• [Excerpted data]
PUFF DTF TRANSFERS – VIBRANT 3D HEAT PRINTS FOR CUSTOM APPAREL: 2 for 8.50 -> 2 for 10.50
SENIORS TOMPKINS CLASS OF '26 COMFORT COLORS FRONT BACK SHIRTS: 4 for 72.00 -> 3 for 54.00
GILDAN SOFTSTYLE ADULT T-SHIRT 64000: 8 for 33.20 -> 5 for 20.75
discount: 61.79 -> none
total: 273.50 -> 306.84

==

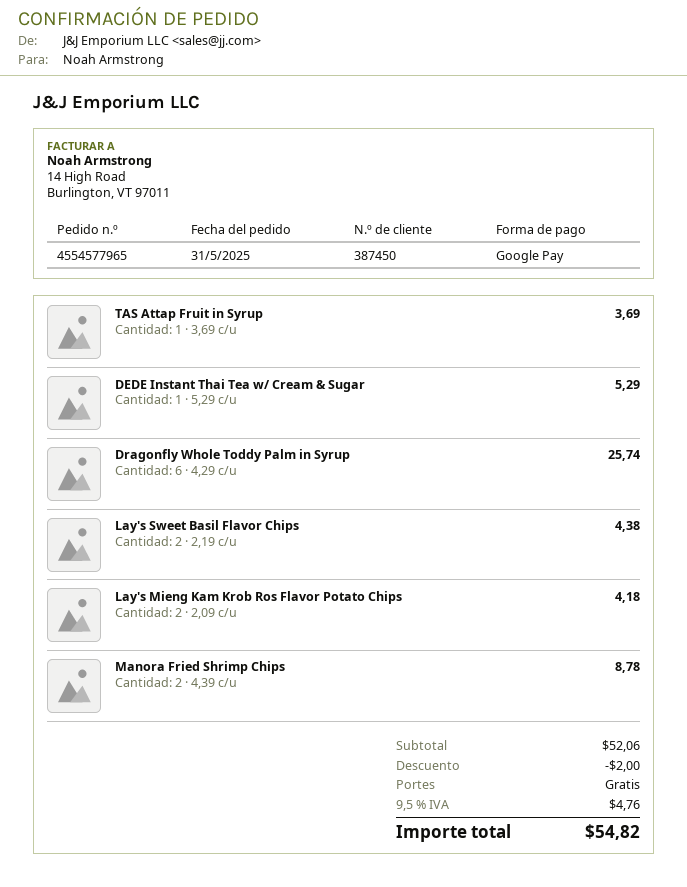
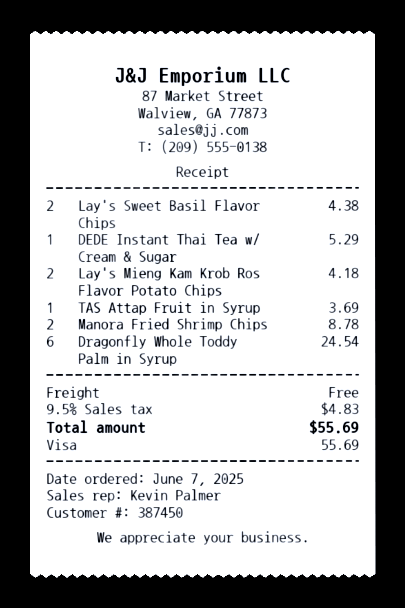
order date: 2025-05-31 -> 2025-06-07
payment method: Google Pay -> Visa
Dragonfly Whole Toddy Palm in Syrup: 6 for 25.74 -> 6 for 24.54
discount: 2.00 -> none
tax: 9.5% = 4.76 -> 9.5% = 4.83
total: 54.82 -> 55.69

...

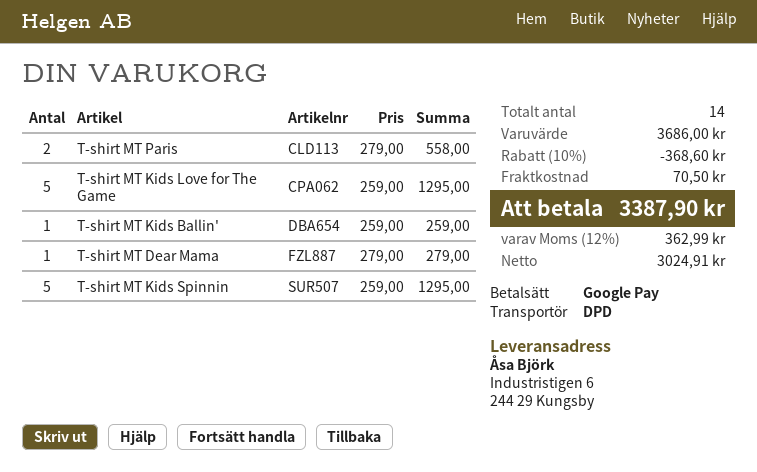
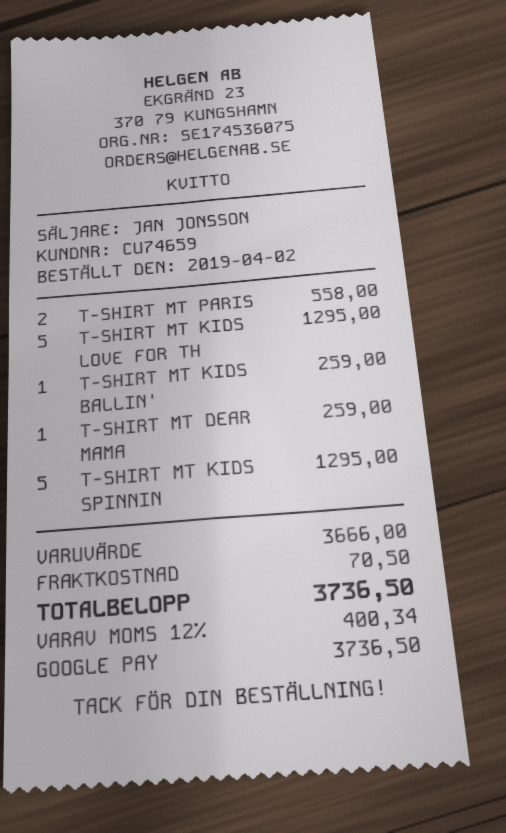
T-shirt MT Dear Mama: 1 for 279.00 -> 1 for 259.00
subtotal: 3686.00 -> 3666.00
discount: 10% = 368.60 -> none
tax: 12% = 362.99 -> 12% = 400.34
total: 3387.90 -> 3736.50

• [Problem to solve] Read the listing. Copy each line that has the word "discount" in it.

• [Exercise result]
discount: 61.79 -> none
discount: 2.00 -> none
discount: 10% = 368.60 -> none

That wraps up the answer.